**YOUR OBJECTIVE**
What you return should be every line below, word for word, and none of the images.

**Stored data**
==========

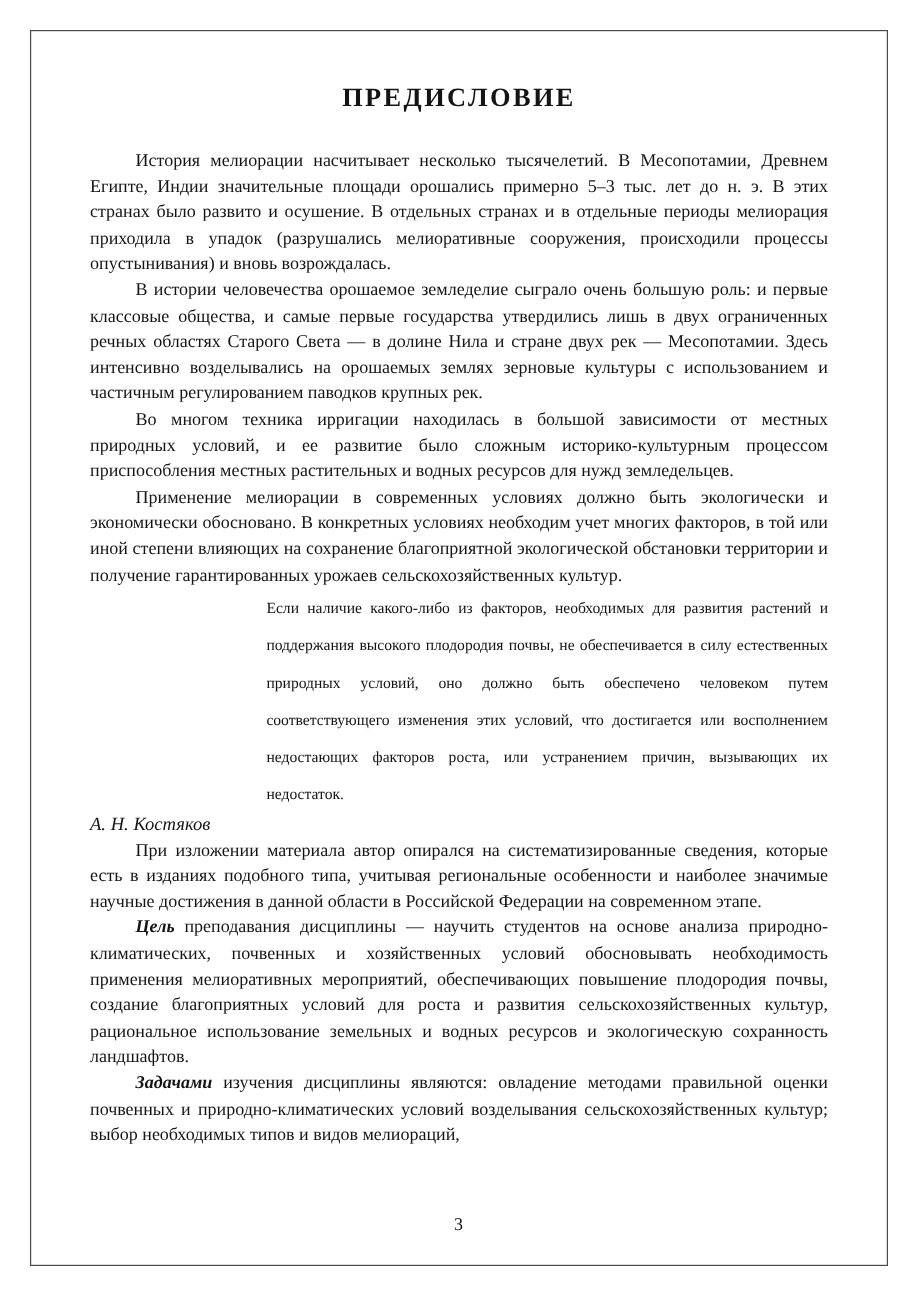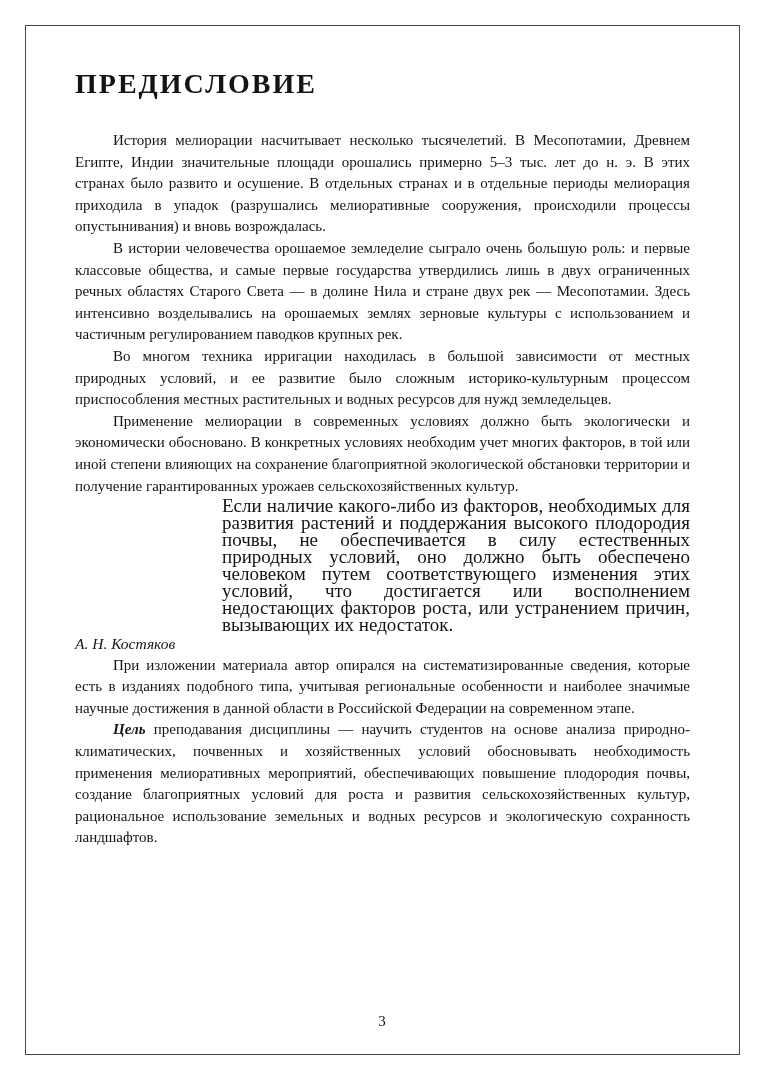--- a/index.html
+++ b/index.html
@@ -34,8 +34,8 @@
   }
   h1.title {
     margin: 0 0 30px 0;
-    text-align: left;
-    font-size: 28px;
+    text-align: center;
+    font-size: 22px;
     font-weight: bold;
     letter-spacing: 2px;
   }

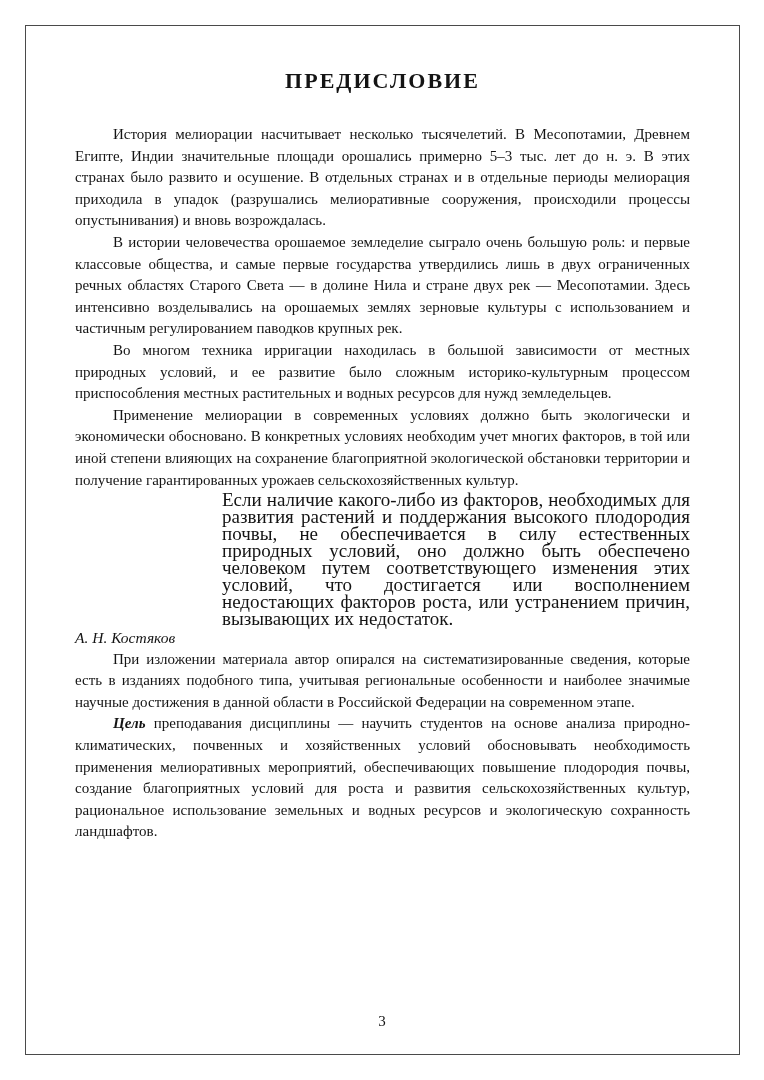--- a/index.html
+++ b/index.html
@@ -52,8 +52,8 @@
   }
   .quote-block {
     margin: 0 0 0 147px;
-    font-size: 19px;
-    line-height: 17px;
+    font-size: 13px;
+    line-height: 31px;
     text-align: justify;
   }
   .attribution {

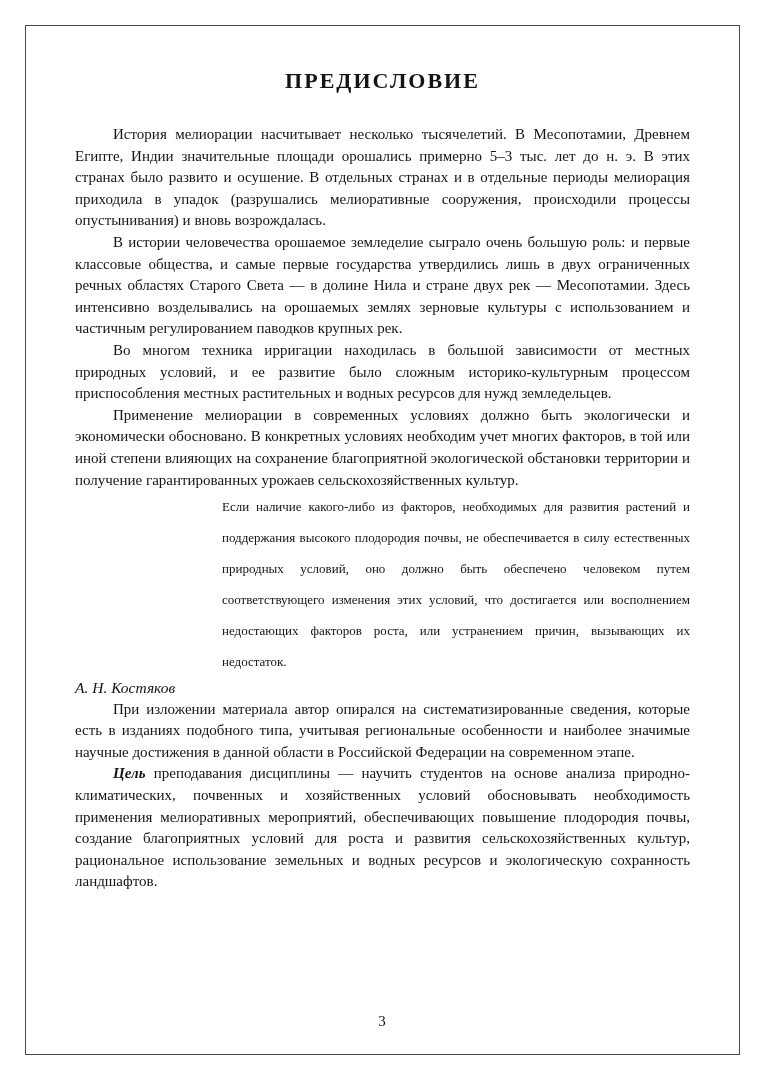--- a/index.html
+++ b/index.html
@@ -96,6 +96,7 @@
 
     <p class="body-par"><span class="lead">Цель</span><span> преподавания дисциплины — научить студентов на основе анализа природно-климатических, почвенных и хозяйственных условий обосновывать необходимость применения мелиоративных мероприятий, обеспечивающих повышение плодородия почвы, создание благоприятных условий для роста и развития сельскохозяйственных культур, рациональное использование земельных и водных ресурсов и экологическую сохранность ландшафтов.</span></p>
 
+    <p class="body-par"><span class="lead">Задачами</span><span> изучения дисциплины являются: овладение методами правильной оценки почвенных и природно-климатических условий возделывания сельскохозяйственных культур; выбор необходимых типов и видов мелиораций,</span></p>
   </div>
 
   <div class="page-number">3</div>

==========

**YOUR SOLUTION**
--- a/index.html
+++ b/index.html
@@ -34,8 +34,8 @@
   }
   h1.title {
     margin: 0 0 30px 0;
-    text-align: left;
-    font-size: 28px;
+    text-align: center;
+    font-size: 22px;
     font-weight: bold;
     letter-spacing: 2px;
   }

--- a/index.html
+++ b/index.html
@@ -52,8 +52,8 @@
   }
   .quote-block {
     margin: 0 0 0 147px;
-    font-size: 19px;
-    line-height: 17px;
+    font-size: 13px;
+    line-height: 31px;
     text-align: justify;
   }
   .attribution {

--- a/index.html
+++ b/index.html
@@ -96,6 +96,7 @@
 
     <p class="body-par"><span class="lead">Цель</span><span> преподавания дисциплины — научить студентов на основе анализа природно-климатических, почвенных и хозяйственных условий обосновывать необходимость применения мелиоративных мероприятий, обеспечивающих повышение плодородия почвы, создание благоприятных условий для роста и развития сельскохозяйственных культур, рациональное использование земельных и водных ресурсов и экологическую сохранность ландшафтов.</span></p>
 
+    <p class="body-par"><span class="lead">Задачами</span><span> изучения дисциплины являются: овладение методами правильной оценки почвенных и природно-климатических условий возделывания сельскохозяйственных культур; выбор необходимых типов и видов мелиораций,</span></p>
   </div>
 
   <div class="page-number">3</div>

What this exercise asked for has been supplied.